_TASK DATA_
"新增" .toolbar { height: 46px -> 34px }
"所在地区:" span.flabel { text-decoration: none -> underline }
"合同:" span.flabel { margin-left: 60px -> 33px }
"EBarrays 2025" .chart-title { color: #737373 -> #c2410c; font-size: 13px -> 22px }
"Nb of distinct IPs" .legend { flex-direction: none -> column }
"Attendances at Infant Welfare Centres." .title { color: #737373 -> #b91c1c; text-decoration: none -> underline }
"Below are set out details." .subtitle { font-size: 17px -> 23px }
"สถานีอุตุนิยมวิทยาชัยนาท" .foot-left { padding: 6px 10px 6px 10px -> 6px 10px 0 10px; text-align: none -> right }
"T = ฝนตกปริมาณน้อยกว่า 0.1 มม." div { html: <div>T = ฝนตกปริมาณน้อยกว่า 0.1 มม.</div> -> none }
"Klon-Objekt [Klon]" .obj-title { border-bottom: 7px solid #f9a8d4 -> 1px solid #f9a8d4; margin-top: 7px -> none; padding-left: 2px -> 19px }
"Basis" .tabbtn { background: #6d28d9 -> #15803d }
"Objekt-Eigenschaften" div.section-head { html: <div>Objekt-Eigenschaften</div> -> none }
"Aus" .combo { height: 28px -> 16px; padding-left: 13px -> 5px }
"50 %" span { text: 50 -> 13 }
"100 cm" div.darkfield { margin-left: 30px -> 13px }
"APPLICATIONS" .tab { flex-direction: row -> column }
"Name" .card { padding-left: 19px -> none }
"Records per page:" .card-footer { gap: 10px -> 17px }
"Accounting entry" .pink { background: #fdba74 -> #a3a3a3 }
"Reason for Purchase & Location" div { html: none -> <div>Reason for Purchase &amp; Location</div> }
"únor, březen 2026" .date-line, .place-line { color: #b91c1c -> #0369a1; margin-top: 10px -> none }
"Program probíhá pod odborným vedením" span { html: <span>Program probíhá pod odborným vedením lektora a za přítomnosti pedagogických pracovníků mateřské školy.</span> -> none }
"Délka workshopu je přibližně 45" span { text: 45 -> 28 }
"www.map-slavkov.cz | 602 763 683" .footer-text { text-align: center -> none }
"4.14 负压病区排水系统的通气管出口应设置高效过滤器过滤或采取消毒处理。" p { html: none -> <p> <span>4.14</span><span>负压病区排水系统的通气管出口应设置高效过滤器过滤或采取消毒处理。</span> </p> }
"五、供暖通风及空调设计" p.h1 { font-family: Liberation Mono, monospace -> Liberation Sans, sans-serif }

_TRY IT_
The records need to be copied exactly, with no line left out.

_SOLUTION FOR THIS EXERCISE_
"新增" .toolbar { height: 46px -> 34px }
"所在地区:" span.flabel { text-decoration: none -> underline }
"合同:" span.flabel { margin-left: 60px -> 33px }
"EBarrays 2025" .chart-title { color: #737373 -> #c2410c; font-size: 13px -> 22px }
"Nb of distinct IPs" .legend { flex-direction: none -> column }
"Attendances at Infant Welfare Centres." .title { color: #737373 -> #b91c1c; text-decoration: none -> underline }
"Below are set out details." .subtitle { font-size: 17px -> 23px }
"สถานีอุตุนิยมวิทยาชัยนาท" .foot-left { padding: 6px 10px 6px 10px -> 6px 10px 0 10px; text-align: none -> right }
"T = ฝนตกปริมาณน้อยกว่า 0.1 มม." div { html: <div>T = ฝนตกปริมาณน้อยกว่า 0.1 มม.</div> -> none }
"Klon-Objekt [Klon]" .obj-title { border-bottom: 7px solid #f9a8d4 -> 1px solid #f9a8d4; margin-top: 7px -> none; padding-left: 2px -> 19px }
"Basis" .tabbtn { background: #6d28d9 -> #15803d }
"Objekt-Eigenschaften" div.section-head { html: <div>Objekt-Eigenschaften</div> -> none }
"Aus" .combo { height: 28px -> 16px; padding-left: 13px -> 5px }
"50 %" span { text: 50 -> 13 }
"100 cm" div.darkfield { margin-left: 30px -> 13px }
"APPLICATIONS" .tab { flex-direction: row -> column }
"Name" .card { padding-left: 19px -> none }
"Records per page:" .card-footer { gap: 10px -> 17px }
"Accounting entry" .pink { background: #fdba74 -> #a3a3a3 }
"Reason for Purchase & Location" div { html: none -> <div>Reason for Purchase &amp; Location</div> }
"únor, březen 2026" .date-line, .place-line { color: #b91c1c -> #0369a1; margin-top: 10px -> none }
"Program probíhá pod odborným vedením" span { html: <span>Program probíhá pod odborným vedením lektora a za přítomnosti pedagogických pracovníků mateřské školy.</span> -> none }
"Délka workshopu je přibližně 45" span { text: 45 -> 28 }
"www.map-slavkov.cz | 602 763 683" .footer-text { text-align: center -> none }
"4.14 负压病区排水系统的通气管出口应设置高效过滤器过滤或采取消毒处理。" p { html: none -> <p> <span>4.14</span><span>负压病区排水系统的通气管出口应设置高效过滤器过滤或采取消毒处理。</span> </p> }
"五、供暖通风及空调设计" p.h1 { font-family: Liberation Mono, monospace -> Liberation Sans, sans-serif }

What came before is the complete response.